#### [What you are asked to do]
Copy out exactly the stretch of the listing below that begins at the line containing "13. Checkout Page" and ends at the line containing "Order Confirmation Mail", and copy nothing outside it.
Top of Records supplied
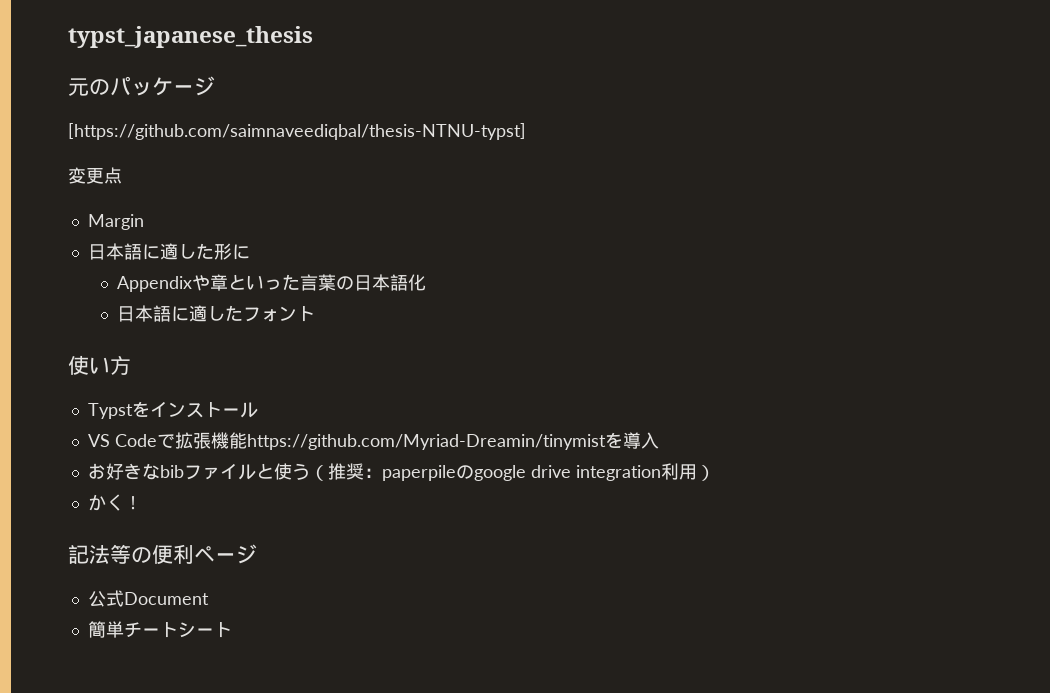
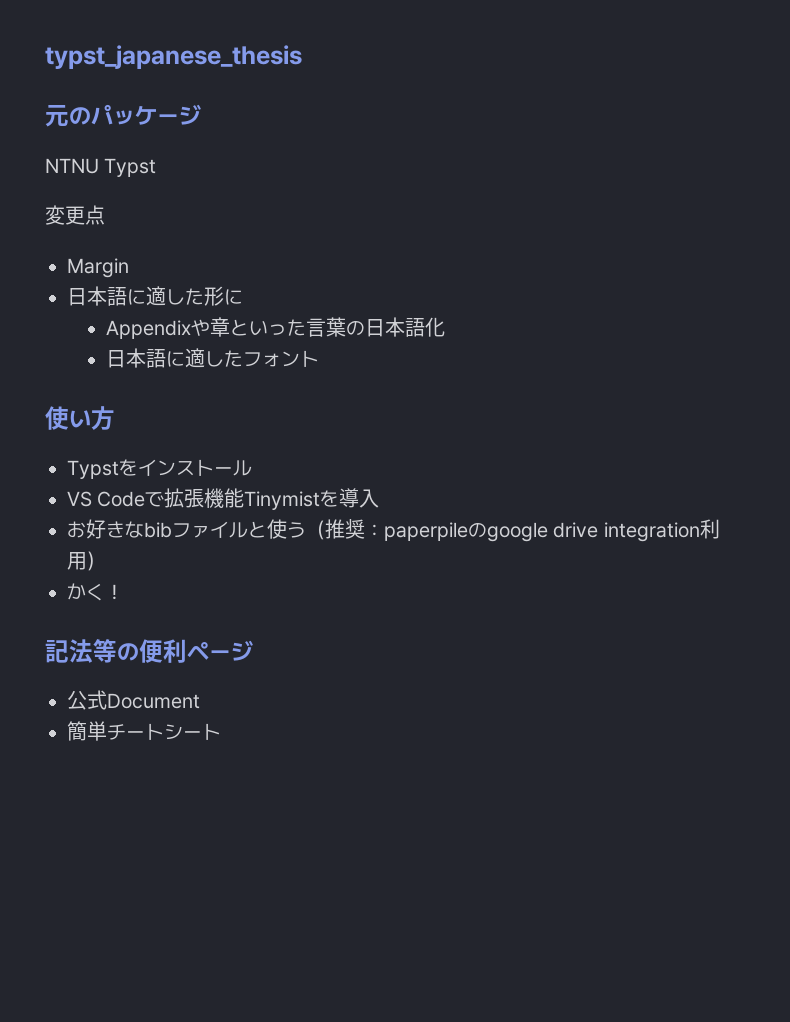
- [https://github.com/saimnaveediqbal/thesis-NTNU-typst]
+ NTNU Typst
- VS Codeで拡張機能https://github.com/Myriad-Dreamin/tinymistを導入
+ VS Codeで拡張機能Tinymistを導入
Bottom of Records supplied
Top of Records supplied
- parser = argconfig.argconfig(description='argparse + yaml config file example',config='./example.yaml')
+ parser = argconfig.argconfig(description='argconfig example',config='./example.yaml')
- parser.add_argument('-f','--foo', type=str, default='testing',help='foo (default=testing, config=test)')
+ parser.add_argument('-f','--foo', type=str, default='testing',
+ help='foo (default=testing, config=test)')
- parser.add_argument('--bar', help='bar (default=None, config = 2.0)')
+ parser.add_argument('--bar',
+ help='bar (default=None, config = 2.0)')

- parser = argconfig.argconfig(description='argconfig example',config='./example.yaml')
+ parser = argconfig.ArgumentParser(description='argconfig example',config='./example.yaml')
Bottom of Records supplied
Top of Records supplied
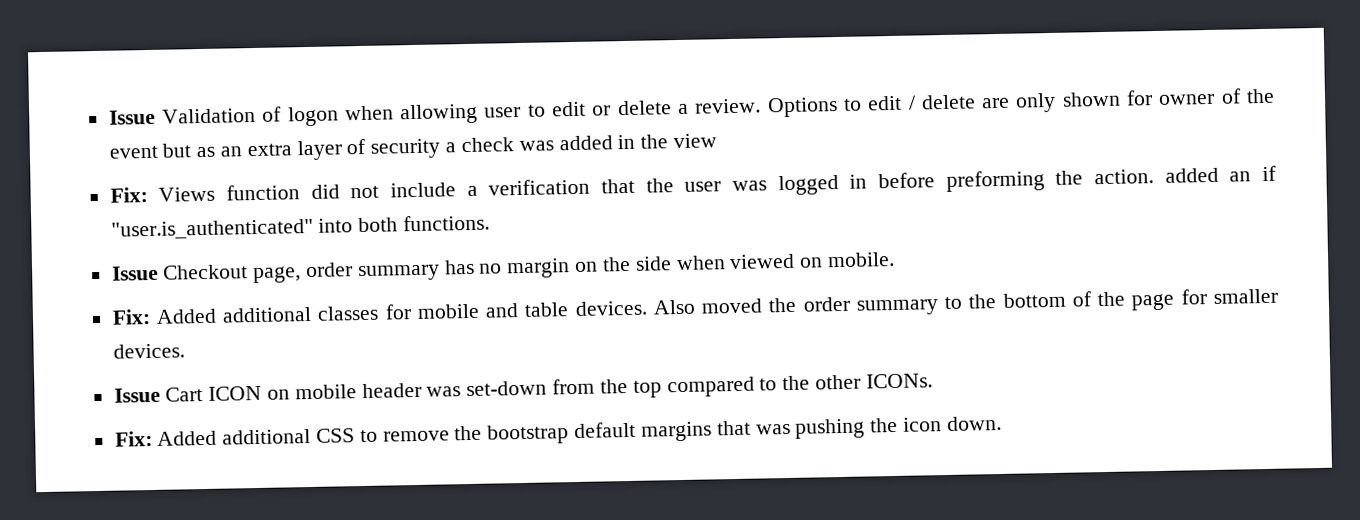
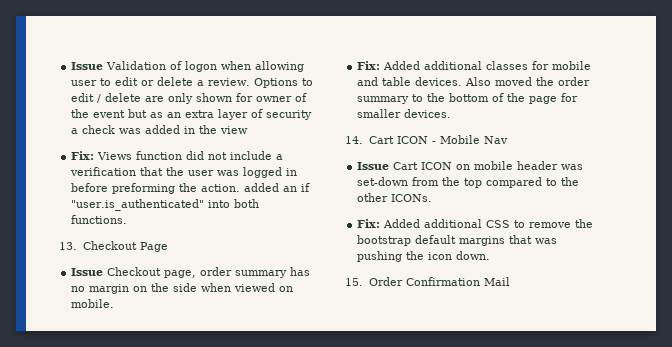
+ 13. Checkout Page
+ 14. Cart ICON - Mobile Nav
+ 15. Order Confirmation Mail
Bottom of Records supplied
#### [Solution to this problem]
+ 13. Checkout Page
+ 14. Cart ICON - Mobile Nav
+ 15. Order Confirmation Mail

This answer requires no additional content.